* [Record extracts]:
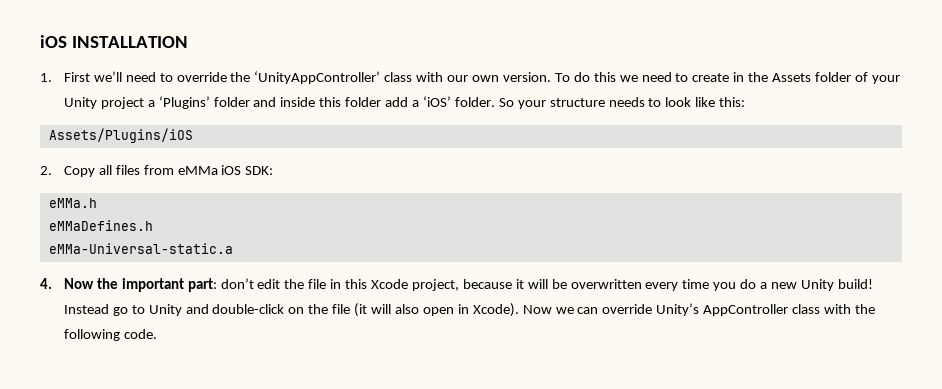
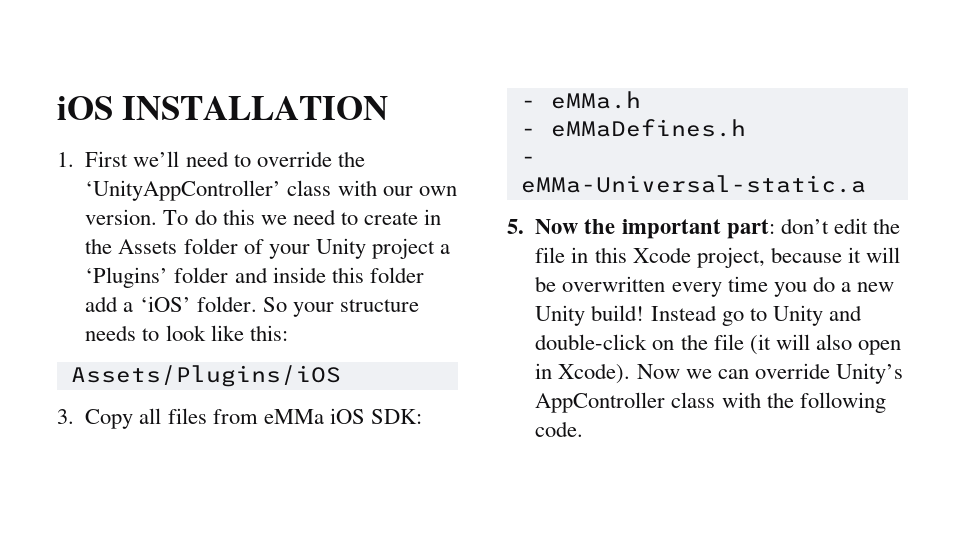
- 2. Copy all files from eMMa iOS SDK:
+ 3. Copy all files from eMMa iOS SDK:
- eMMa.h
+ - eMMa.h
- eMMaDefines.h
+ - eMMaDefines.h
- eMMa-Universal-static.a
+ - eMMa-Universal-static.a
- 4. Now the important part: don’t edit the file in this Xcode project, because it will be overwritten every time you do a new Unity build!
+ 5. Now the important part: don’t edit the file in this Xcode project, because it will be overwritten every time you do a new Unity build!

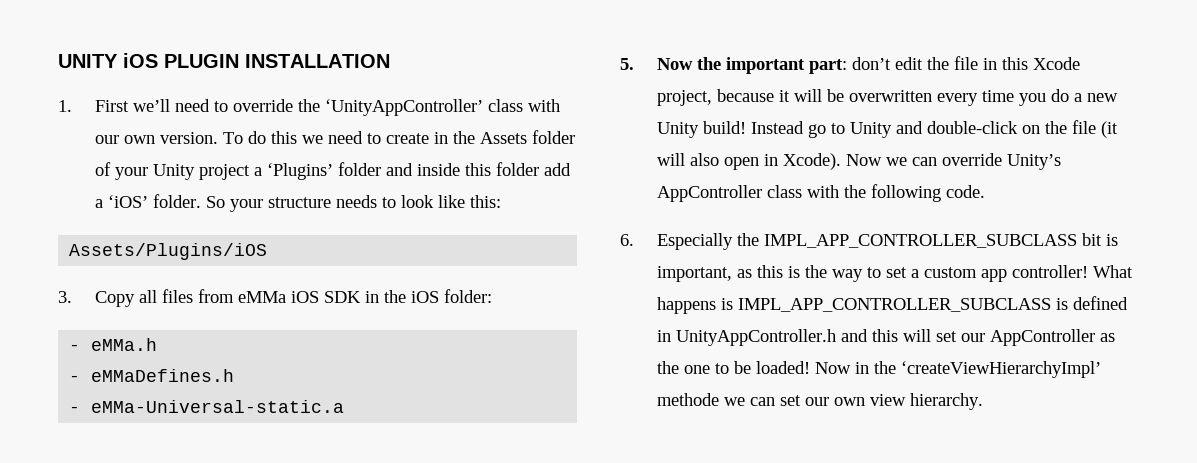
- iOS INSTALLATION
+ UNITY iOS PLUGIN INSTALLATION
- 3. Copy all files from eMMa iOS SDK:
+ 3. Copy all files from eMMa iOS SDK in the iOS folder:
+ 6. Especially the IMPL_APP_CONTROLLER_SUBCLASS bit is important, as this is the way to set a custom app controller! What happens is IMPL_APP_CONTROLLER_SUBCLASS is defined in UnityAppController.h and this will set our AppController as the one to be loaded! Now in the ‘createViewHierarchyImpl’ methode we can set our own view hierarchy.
--
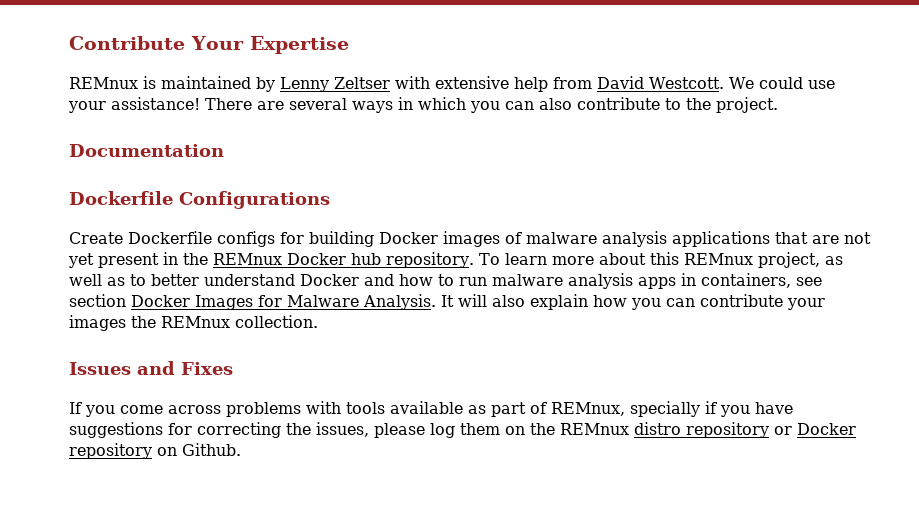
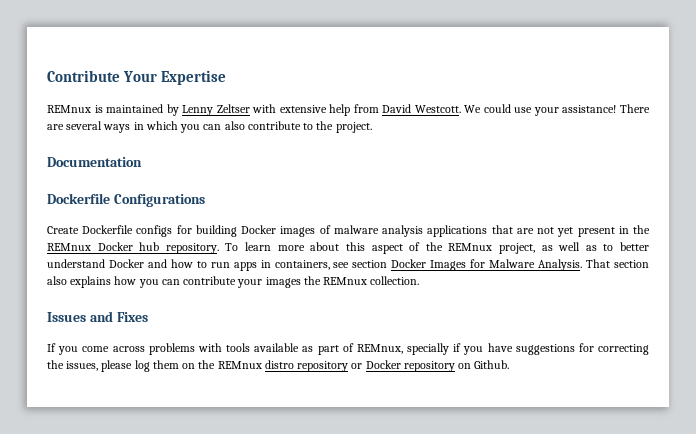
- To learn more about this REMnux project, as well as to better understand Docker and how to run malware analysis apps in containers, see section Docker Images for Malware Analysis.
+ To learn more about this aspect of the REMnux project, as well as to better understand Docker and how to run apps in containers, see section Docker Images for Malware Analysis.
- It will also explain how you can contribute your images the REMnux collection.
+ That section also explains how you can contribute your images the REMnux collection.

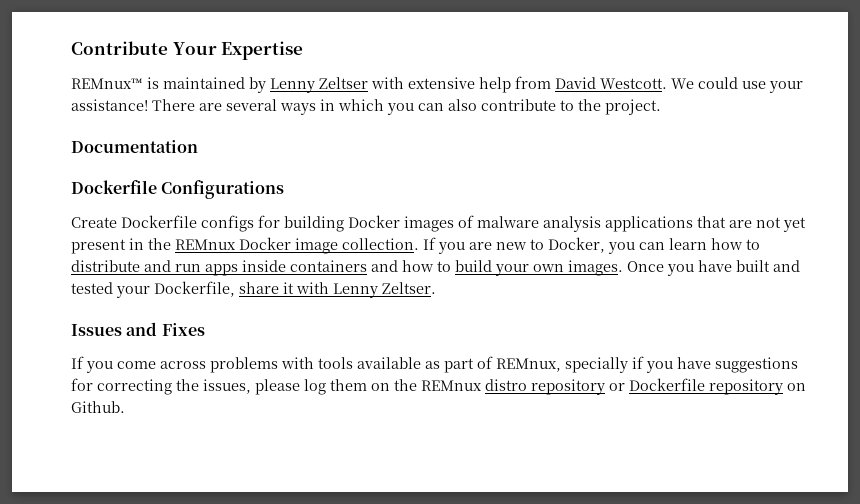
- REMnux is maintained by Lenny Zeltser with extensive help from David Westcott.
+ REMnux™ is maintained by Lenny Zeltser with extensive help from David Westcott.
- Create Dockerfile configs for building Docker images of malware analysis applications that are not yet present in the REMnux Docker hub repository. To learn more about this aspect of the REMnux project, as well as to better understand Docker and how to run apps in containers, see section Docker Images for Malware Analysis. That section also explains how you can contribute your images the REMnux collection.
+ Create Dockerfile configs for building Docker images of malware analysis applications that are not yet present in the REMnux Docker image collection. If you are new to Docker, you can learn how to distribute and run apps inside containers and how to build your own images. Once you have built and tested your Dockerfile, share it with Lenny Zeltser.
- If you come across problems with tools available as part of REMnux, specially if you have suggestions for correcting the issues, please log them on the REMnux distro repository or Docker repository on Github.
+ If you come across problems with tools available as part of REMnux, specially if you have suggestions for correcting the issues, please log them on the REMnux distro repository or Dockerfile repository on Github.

* [Exercise goal]: From the listing above, restate verbatim the lines running from the one with "- 2. Copy all" through the one with "own view hierarchy.", inclusive, but not the pictures.

* [Result]:
- 2. Copy all files from eMMa iOS SDK:
+ 3. Copy all files from eMMa iOS SDK:
- eMMa.h
+ - eMMa.h
- eMMaDefines.h
+ - eMMaDefines.h
- eMMa-Universal-static.a
+ - eMMa-Universal-static.a
- 4. Now the important part: don’t edit the file in this Xcode project, because it will be overwritten every time you do a new Unity build!
+ 5. Now the important part: don’t edit the file in this Xcode project, because it will be overwritten every time you do a new Unity build!

- iOS INSTALLATION
+ UNITY iOS PLUGIN INSTALLATION
- 3. Copy all files from eMMa iOS SDK:
+ 3. Copy all files from eMMa iOS SDK in the iOS folder:
+ 6. Especially the IMPL_APP_CONTROLLER_SUBCLASS bit is important, as this is the way to set a custom app controller! What happens is IMPL_APP_CONTROLLER_SUBCLASS is defined in UnityAppController.h and this will set our AppController as the one to be loaded! Now in the ‘createViewHierarchyImpl’ methode we can set our own view hierarchy.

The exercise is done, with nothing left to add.